**RECORDS TO PROCESS**

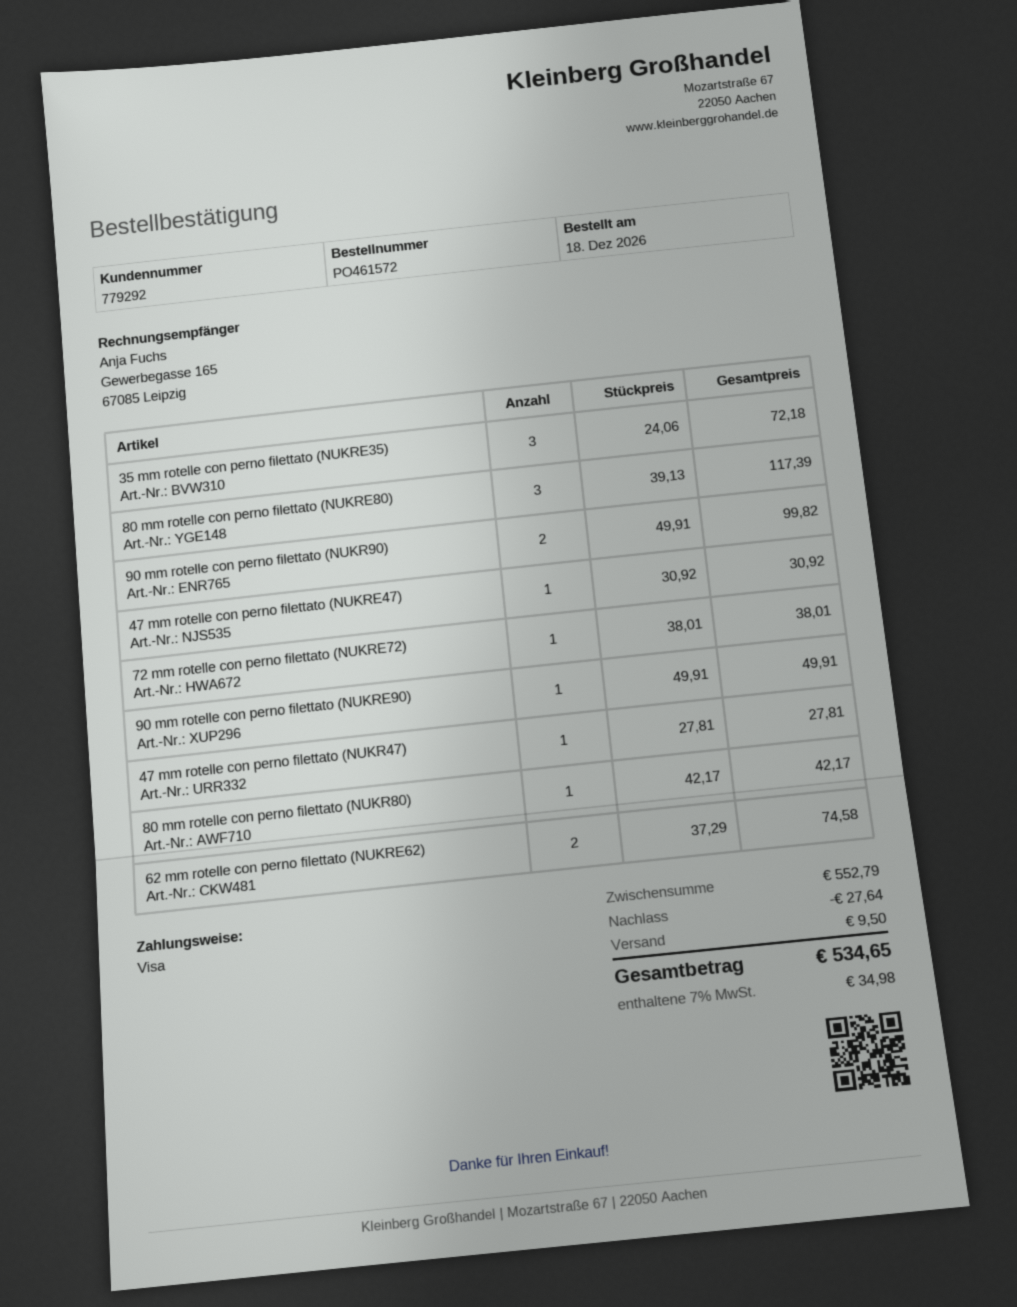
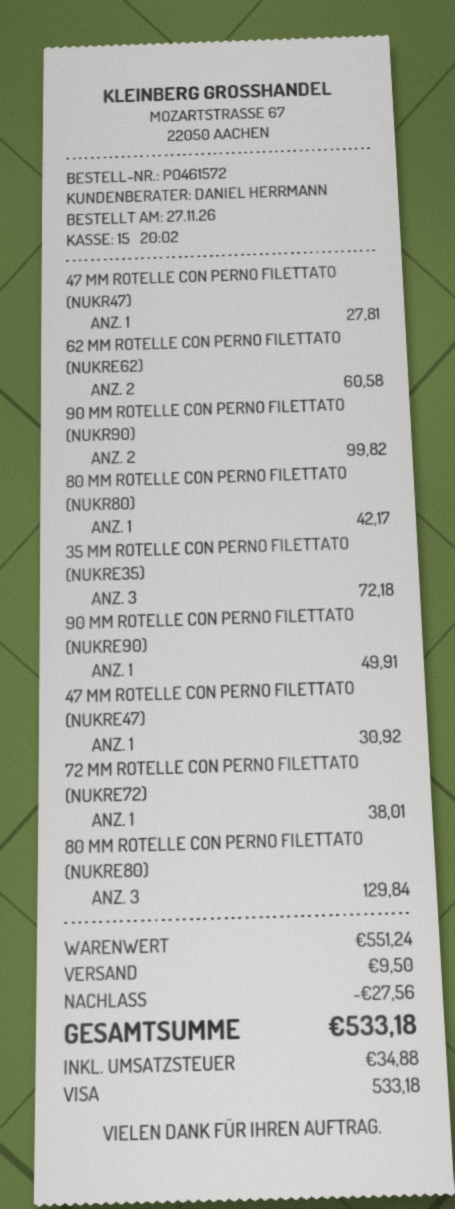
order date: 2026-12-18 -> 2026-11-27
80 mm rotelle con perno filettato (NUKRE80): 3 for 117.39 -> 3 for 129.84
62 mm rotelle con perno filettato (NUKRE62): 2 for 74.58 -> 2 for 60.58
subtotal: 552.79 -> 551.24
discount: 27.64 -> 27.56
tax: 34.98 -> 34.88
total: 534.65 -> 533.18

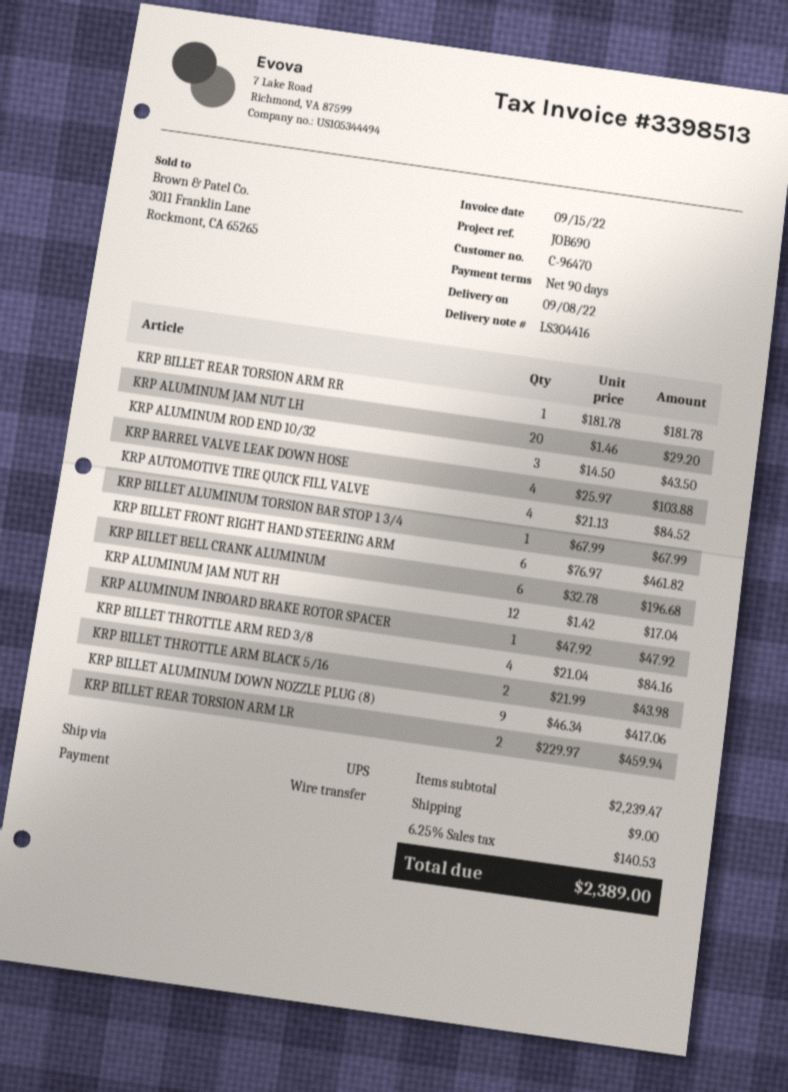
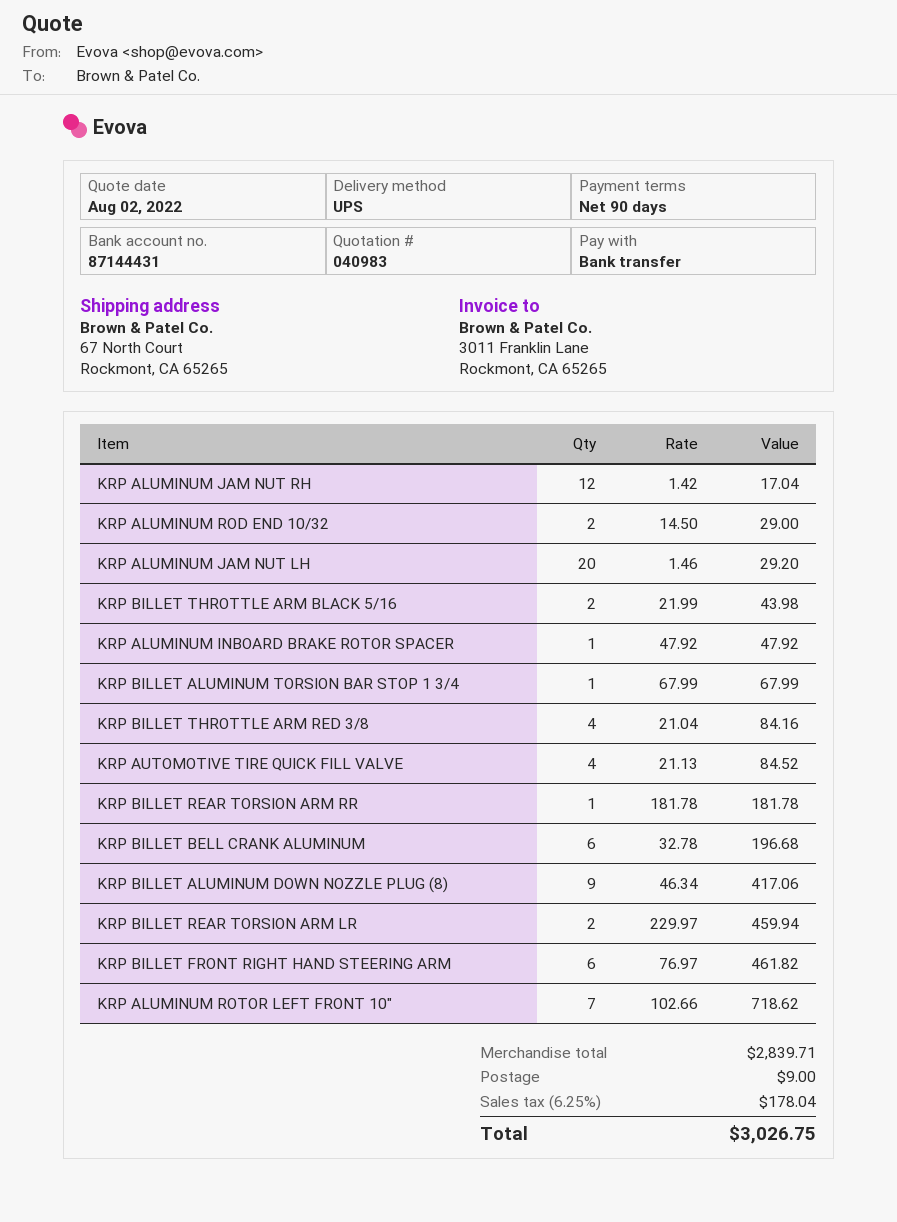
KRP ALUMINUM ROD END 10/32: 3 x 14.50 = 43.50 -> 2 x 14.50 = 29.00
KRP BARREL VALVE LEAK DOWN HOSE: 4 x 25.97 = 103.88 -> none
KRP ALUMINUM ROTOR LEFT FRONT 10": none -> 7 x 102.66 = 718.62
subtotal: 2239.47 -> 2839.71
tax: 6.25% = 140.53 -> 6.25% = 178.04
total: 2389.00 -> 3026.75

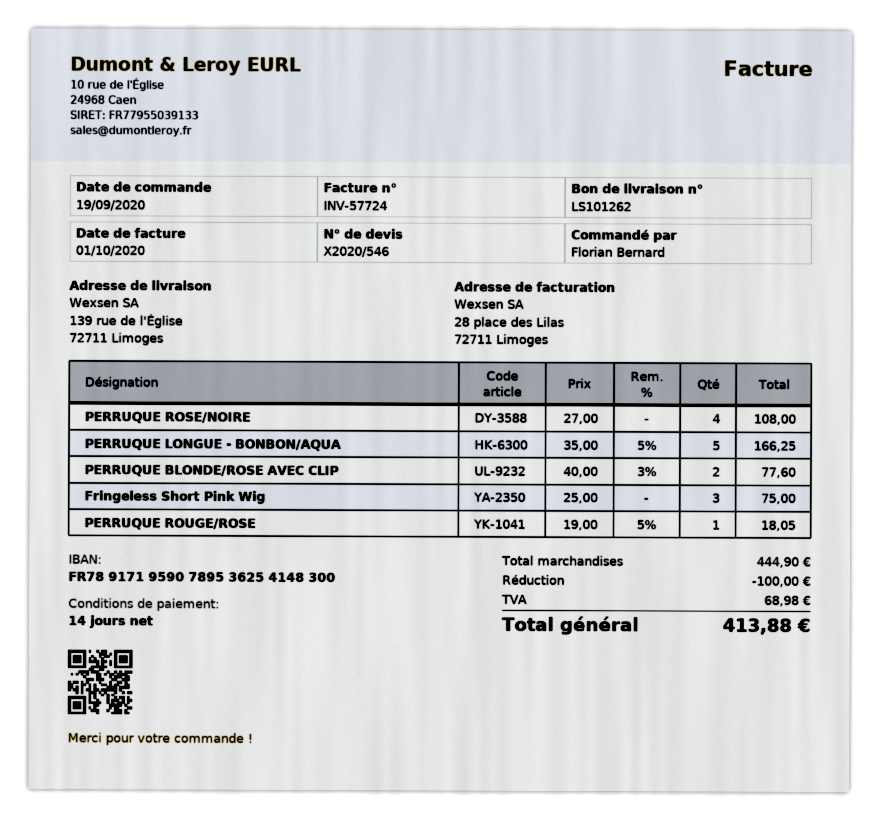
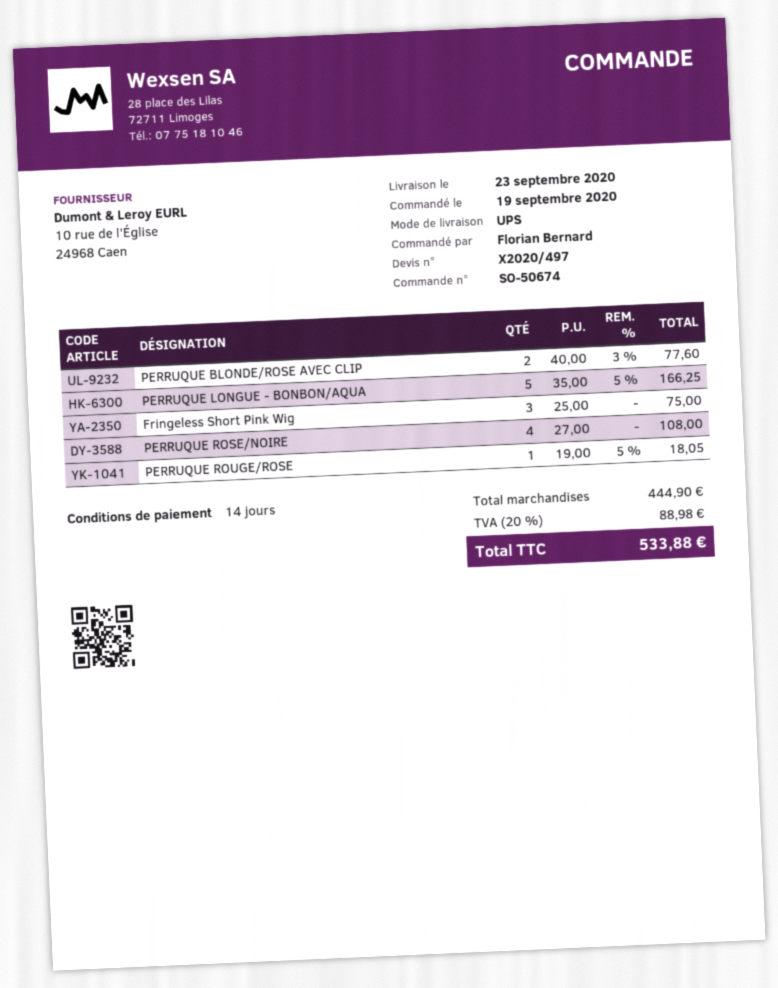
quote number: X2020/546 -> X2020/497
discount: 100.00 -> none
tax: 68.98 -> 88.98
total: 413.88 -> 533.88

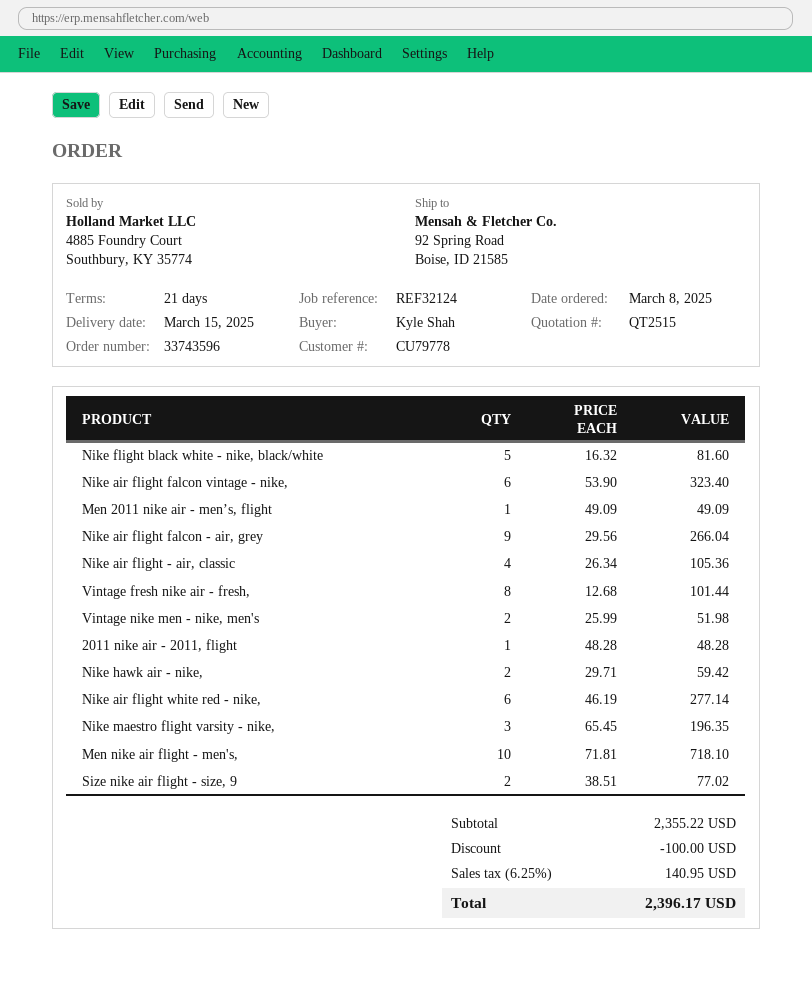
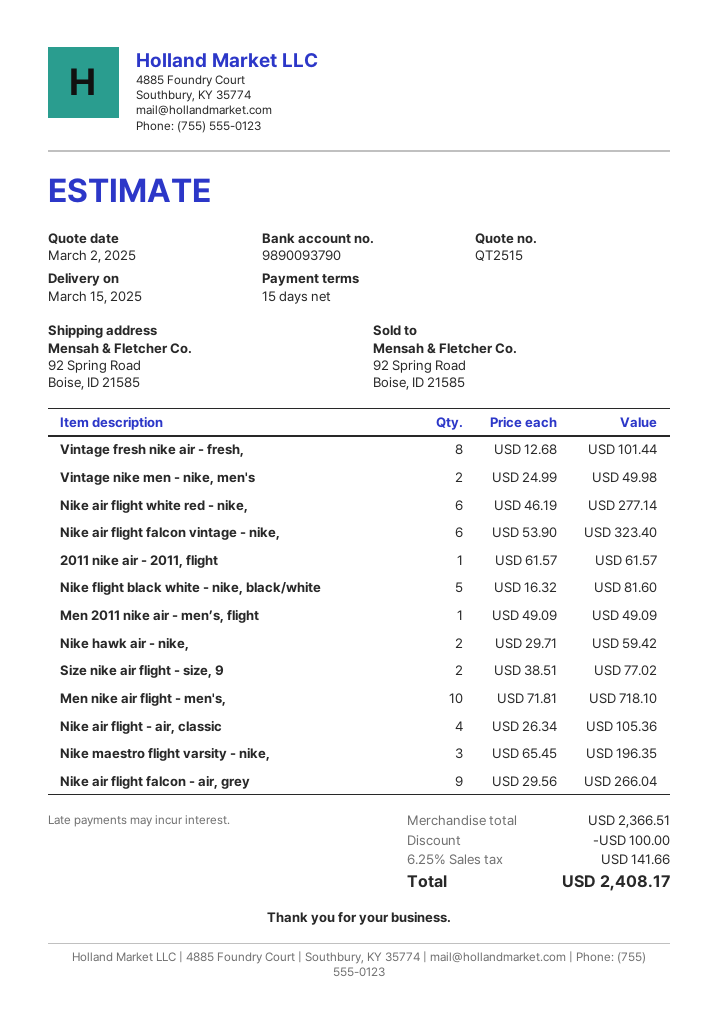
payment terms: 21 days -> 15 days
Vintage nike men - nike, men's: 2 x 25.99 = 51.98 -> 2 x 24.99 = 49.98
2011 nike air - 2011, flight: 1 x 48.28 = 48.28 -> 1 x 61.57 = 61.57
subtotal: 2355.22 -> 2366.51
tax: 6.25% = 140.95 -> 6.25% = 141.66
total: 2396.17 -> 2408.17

**YOUR TASK**
Leaving all pictures out, output exactly the lines of the material above from the line with "KRP ALUMINUM ROTOR" to the line with "tax: 68.98 -> 88.98", both included.

**SOLUTION**
KRP ALUMINUM ROTOR LEFT FRONT 10": none -> 7 x 102.66 = 718.62
subtotal: 2239.47 -> 2839.71
tax: 6.25% = 140.53 -> 6.25% = 178.04
total: 2389.00 -> 3026.75

quote number: X2020/546 -> X2020/497
discount: 100.00 -> none
tax: 68.98 -> 88.98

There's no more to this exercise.